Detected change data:
☆ ☆ ☆ ☆

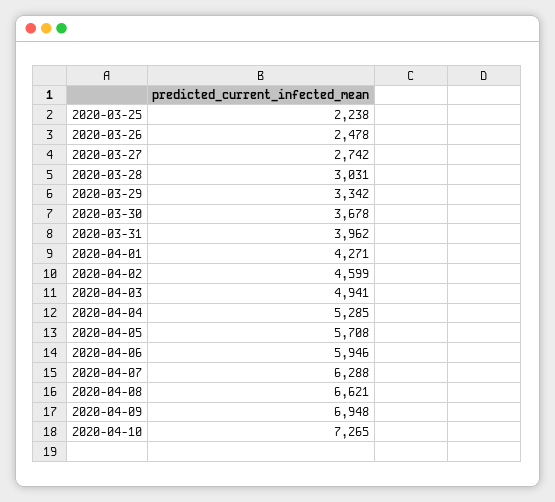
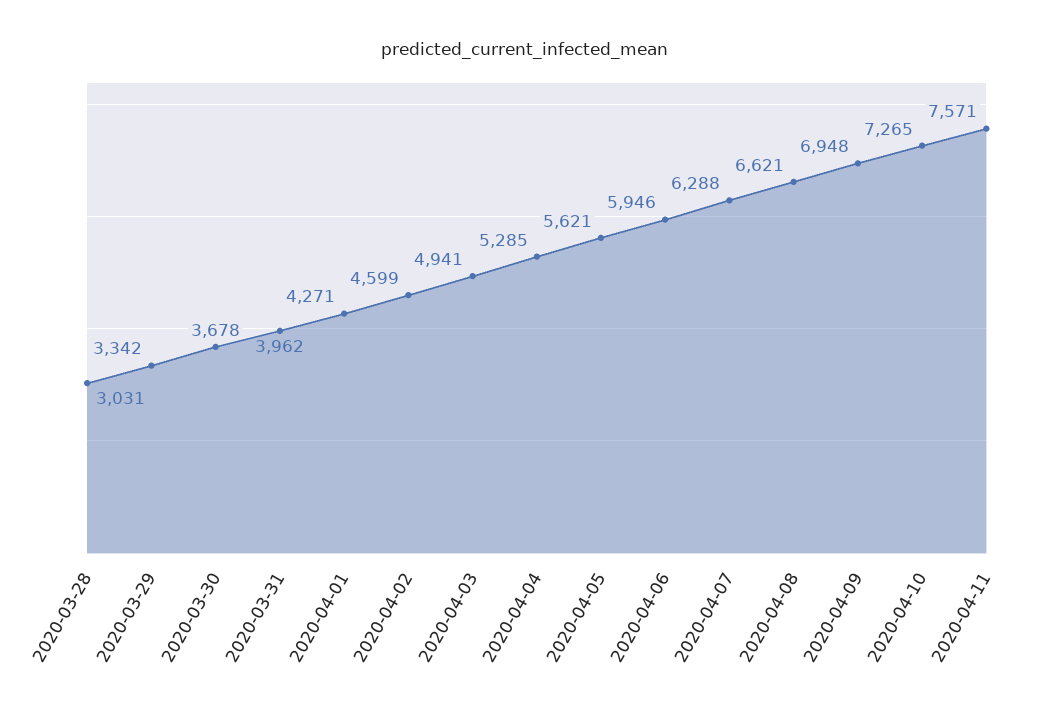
2020-03-25: 2238 -> none
2020-03-26: 2478 -> none
2020-03-27: 2742 -> none
2020-04-05: 5708 -> 5621
2020-04-11: none -> 7571

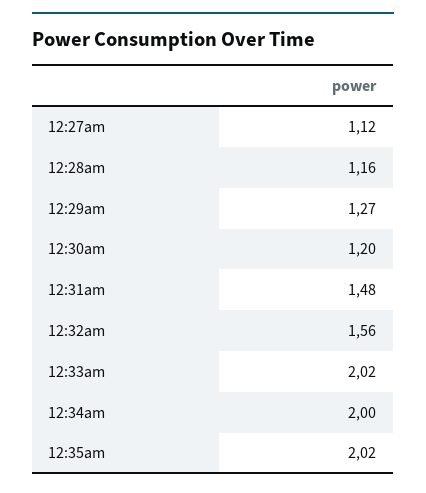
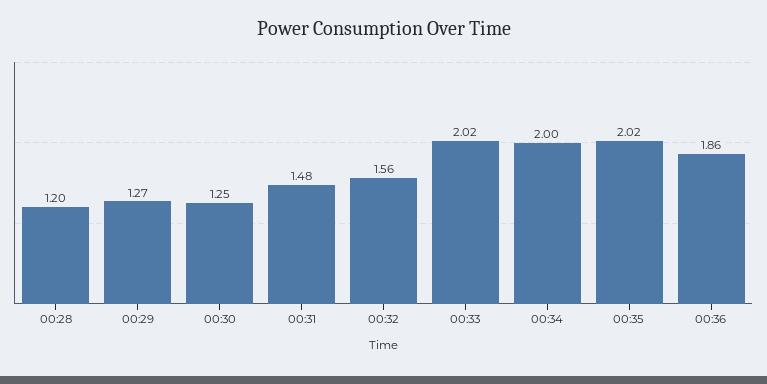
12:27am: 1.12 -> none
12:28am: 1.16 -> 1.2
12:30am: 1.2 -> 1.25
00:36: none -> 1.86

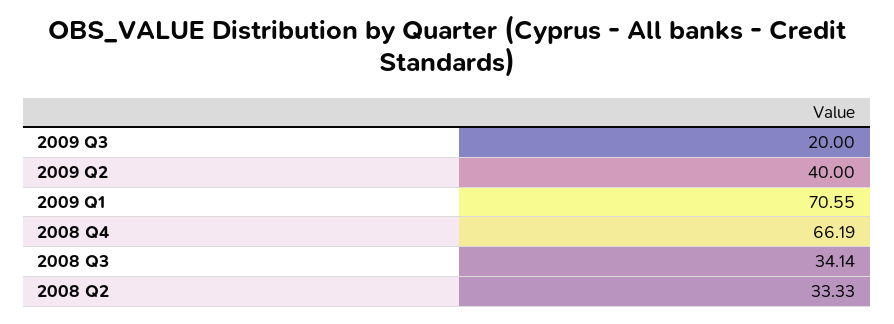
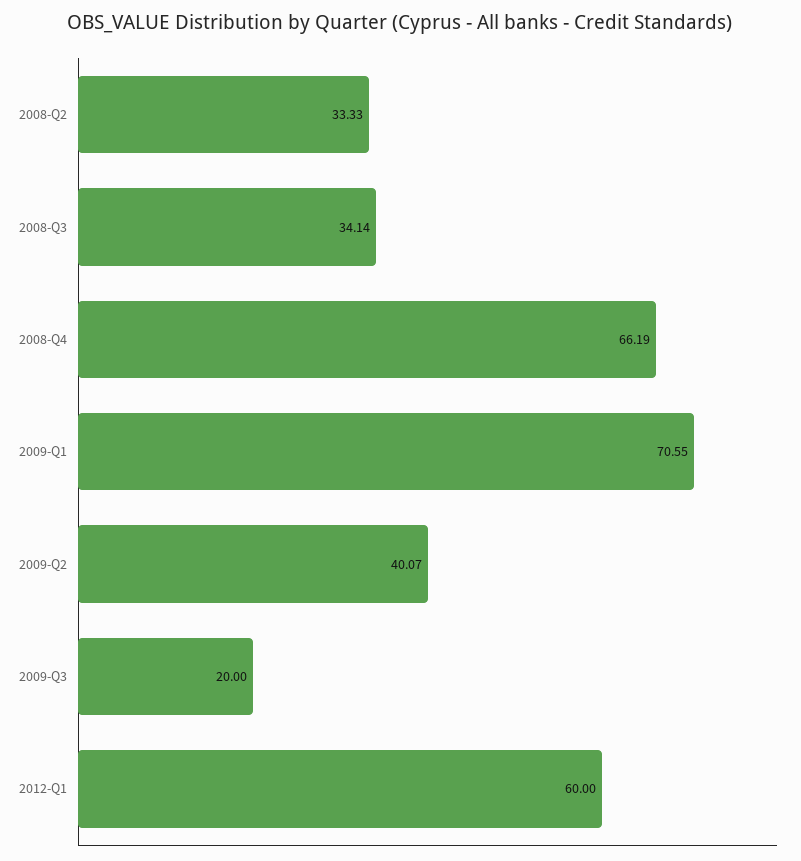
2009 Q2: 40 -> 40.07
2012-Q1: none -> 60

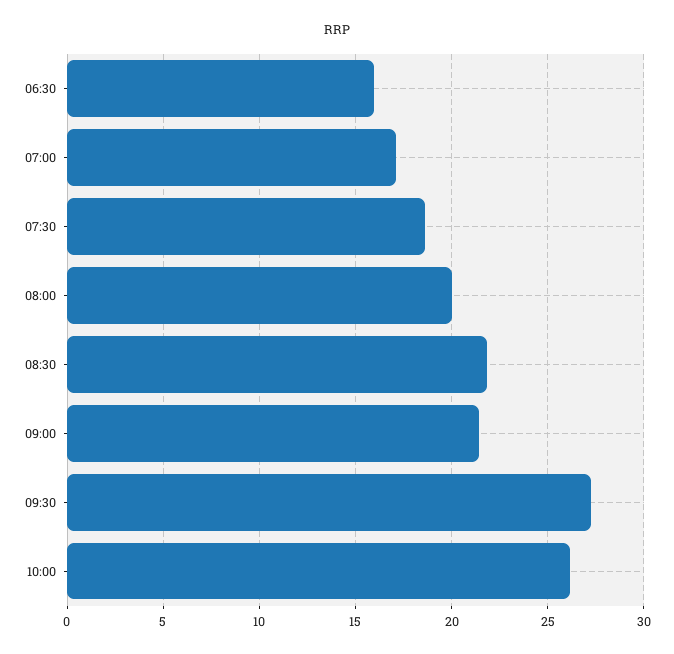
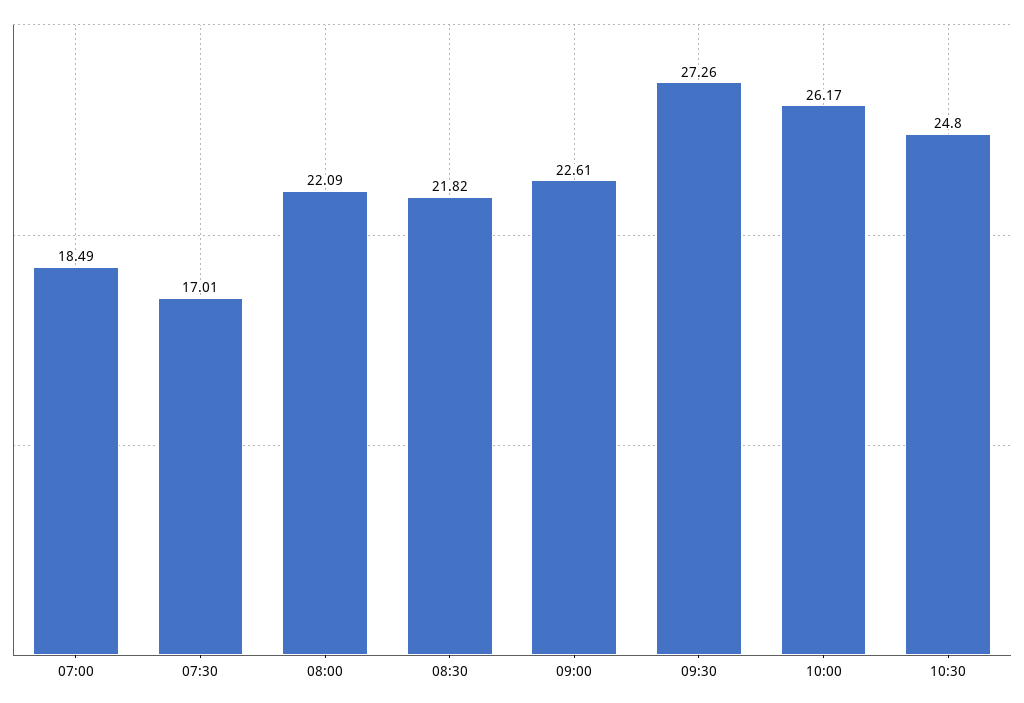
06:30: 16 -> none
07:00: 17 -> 18.49
07:30: 18.5 -> 17.01
08:00: 20 -> 22.09
09:00: 21.5 -> 22.61
10:30: none -> 24.8

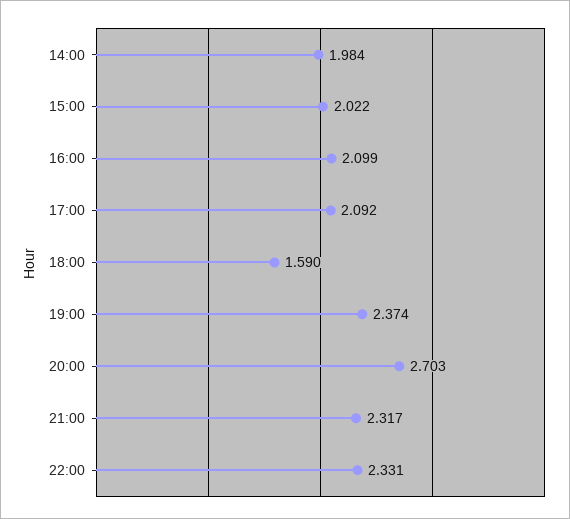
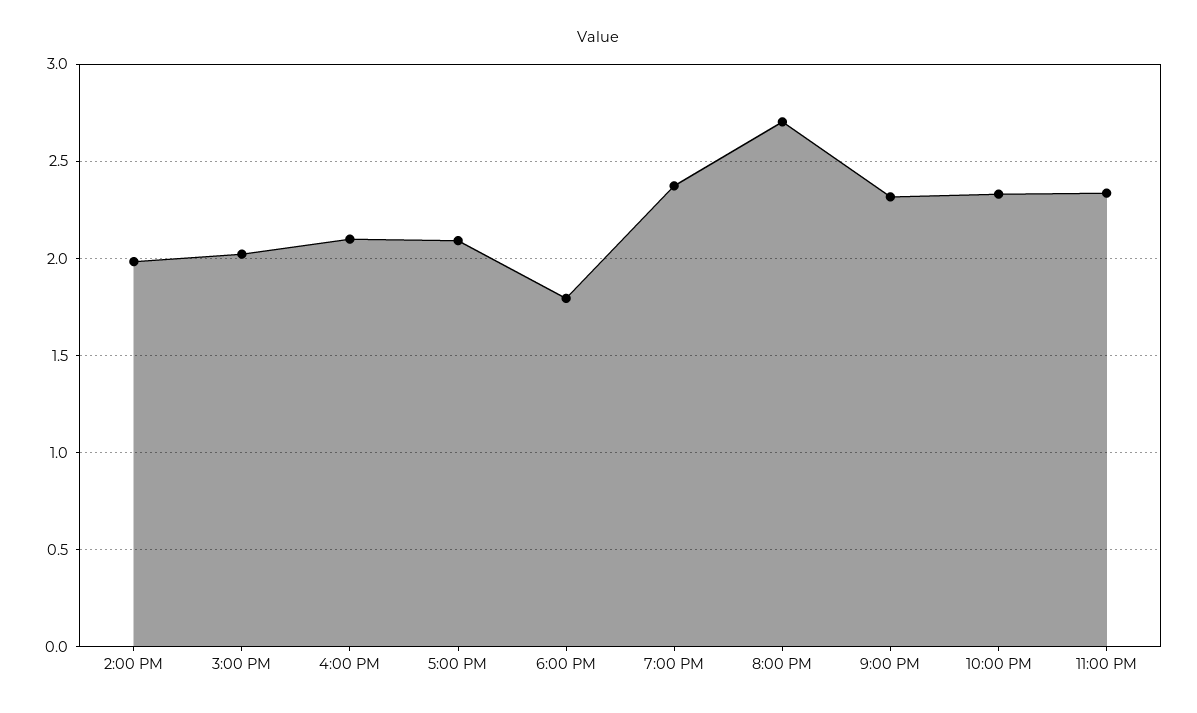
18:00: 1.59 -> 1.8
11:00 PM: none -> 2.35

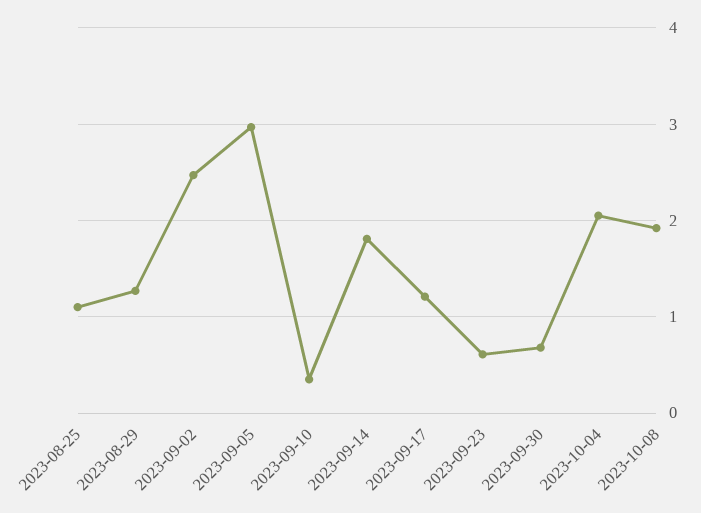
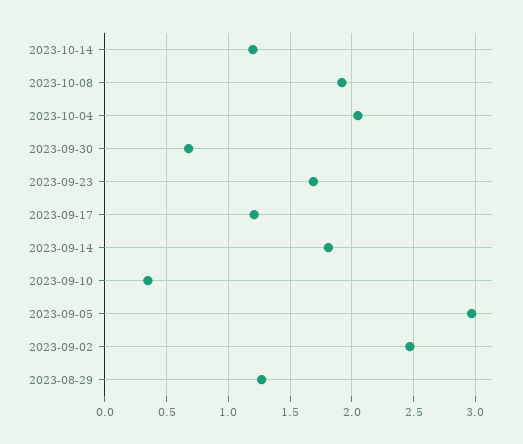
2023-08-25: 1.1 -> none
2023-09-23: 0.6 -> 1.7
2023-10-14: none -> 1.2

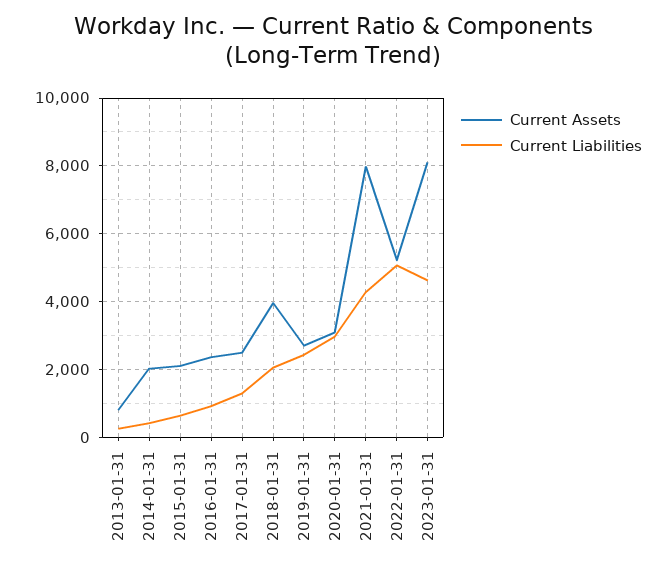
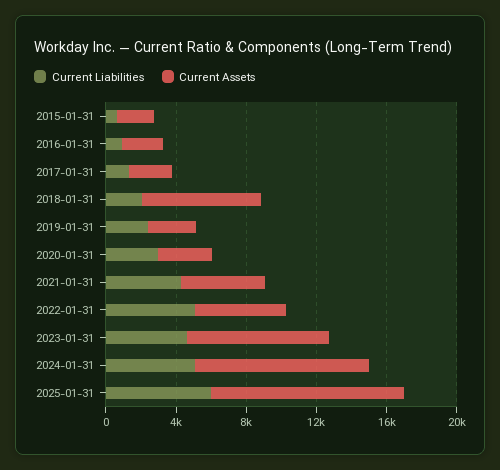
Current Assets, 2013-01-31: 800 -> none
Current Liabilities, 2013-01-31: 200 -> none
Current Assets, 2014-01-31: 2000 -> none
Current Liabilities, 2014-01-31: 400 -> none
Current Assets, 2018-01-31: 4000 -> 7000
Current Assets, 2021-01-31: 8000 -> 5000
Current Liabilities, 2024-01-31: none -> 5000
Current Assets, 2024-01-31: none -> 10000
Current Liabilities, 2025-01-31: none -> 6000
Current Assets, 2025-01-31: none -> 11000

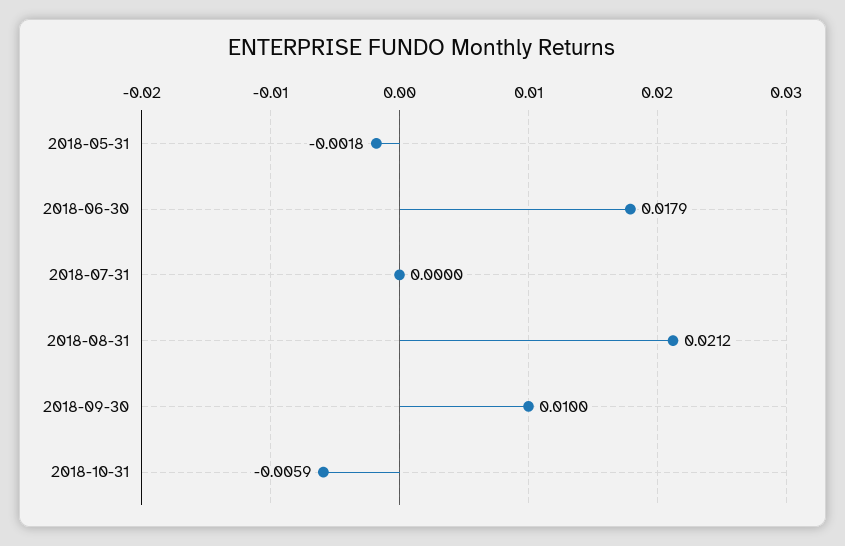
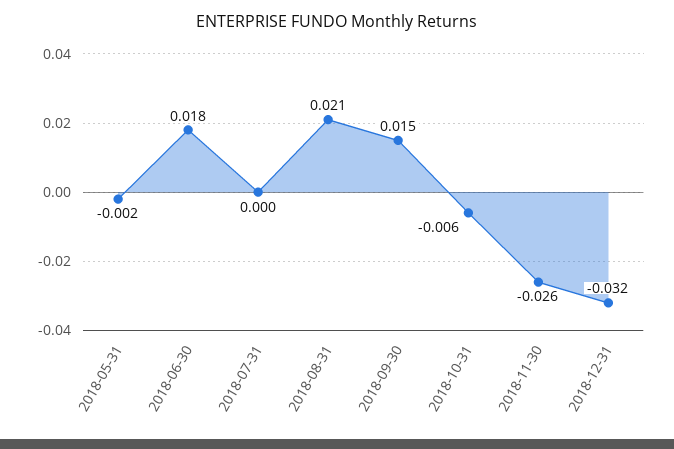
2018-09-30: 0.01 -> 0.015
2018-11-30: none -> -0.026
2018-12-31: none -> -0.032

☆ ☆ ☆ ☆

WHAT IS NEEDED
Look through the entries above for the word "Current". Copy every line where it shows up.

FINISHED TASK
Current Assets, 2013-01-31: 800 -> none
Current Liabilities, 2013-01-31: 200 -> none
Current Assets, 2014-01-31: 2000 -> none
Current Liabilities, 2014-01-31: 400 -> none
Current Assets, 2018-01-31: 4000 -> 7000
Current Assets, 2021-01-31: 8000 -> 5000
Current Liabilities, 2024-01-31: none -> 5000
Current Assets, 2024-01-31: none -> 10000
Current Liabilities, 2025-01-31: none -> 6000
Current Assets, 2025-01-31: none -> 11000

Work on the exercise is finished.